Look through the entries below and extract exactly the lines from the one containing "2025-04-03: 350.9 -> none" through the one containing "2025-04-24: none -> 380", ends included.

*** Listed records ***

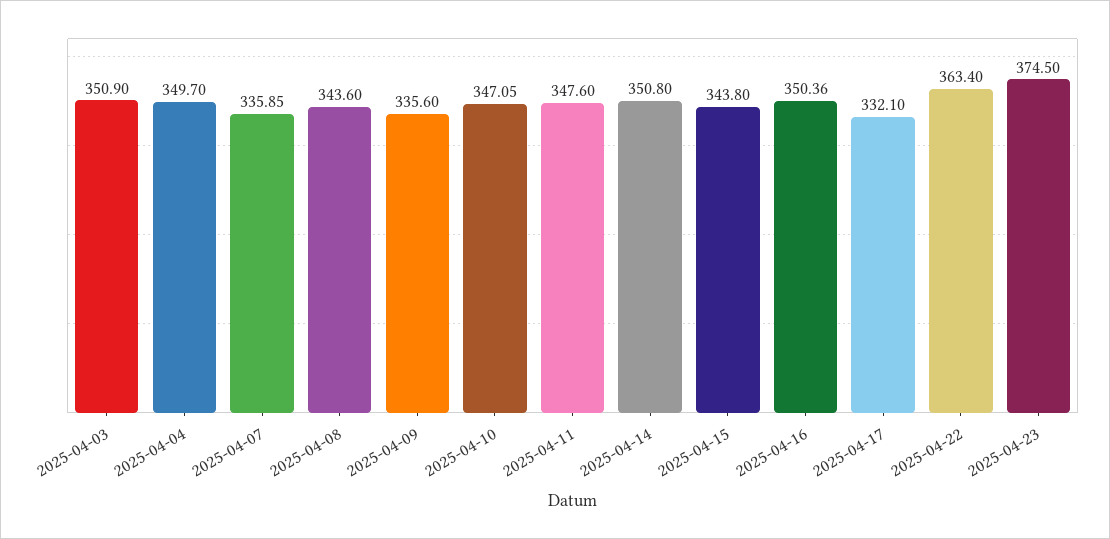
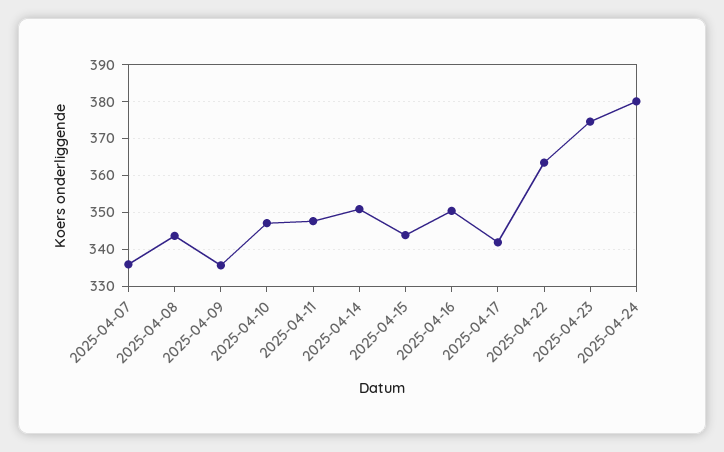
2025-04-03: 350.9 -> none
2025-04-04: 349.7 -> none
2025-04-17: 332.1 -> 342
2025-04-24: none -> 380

*** End of Listed records ***
*** Listed records ***

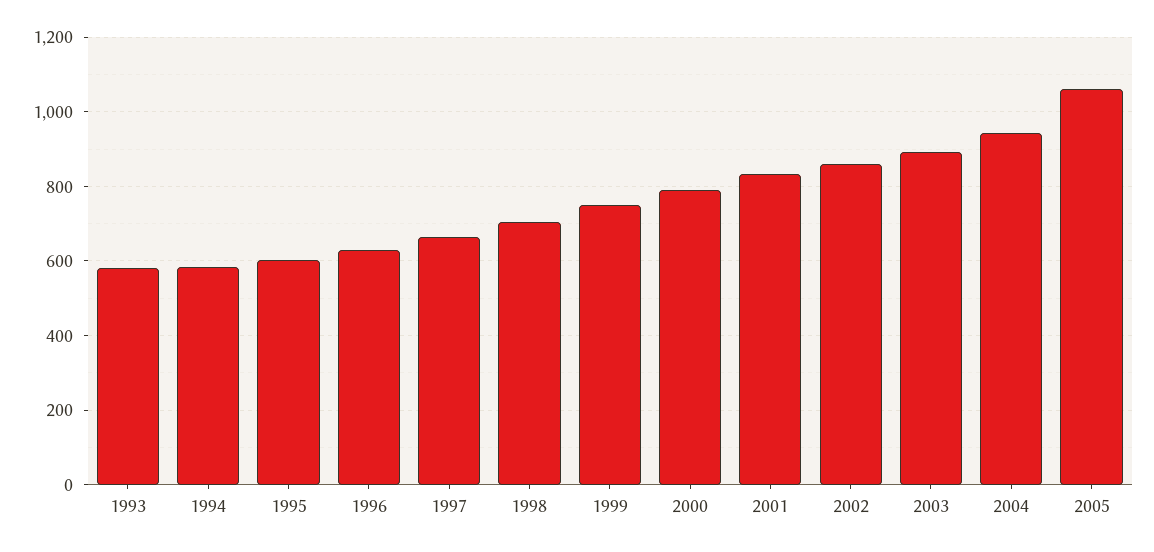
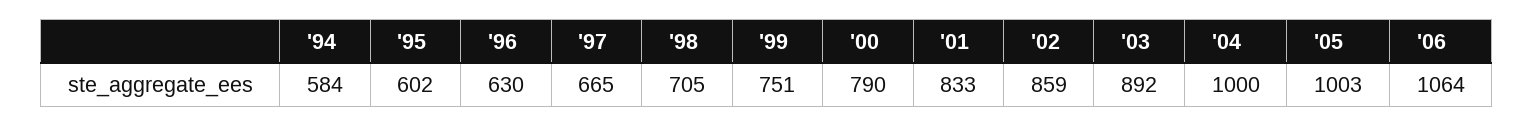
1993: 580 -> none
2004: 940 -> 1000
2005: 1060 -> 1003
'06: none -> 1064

*** End of Listed records ***
*** Listed records ***

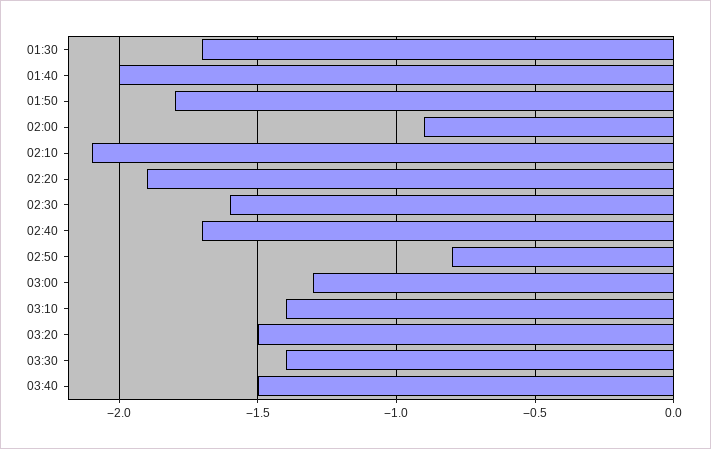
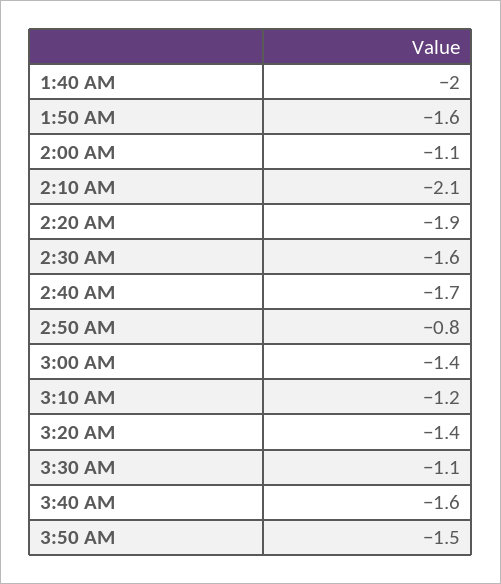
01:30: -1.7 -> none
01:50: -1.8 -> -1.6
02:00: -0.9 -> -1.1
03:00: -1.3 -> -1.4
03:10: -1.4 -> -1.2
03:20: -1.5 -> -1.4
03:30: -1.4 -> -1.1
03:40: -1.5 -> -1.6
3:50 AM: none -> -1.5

*** End of Listed records ***

**Result of this exercise**
2025-04-03: 350.9 -> none
2025-04-04: 349.7 -> none
2025-04-17: 332.1 -> 342
2025-04-24: none -> 380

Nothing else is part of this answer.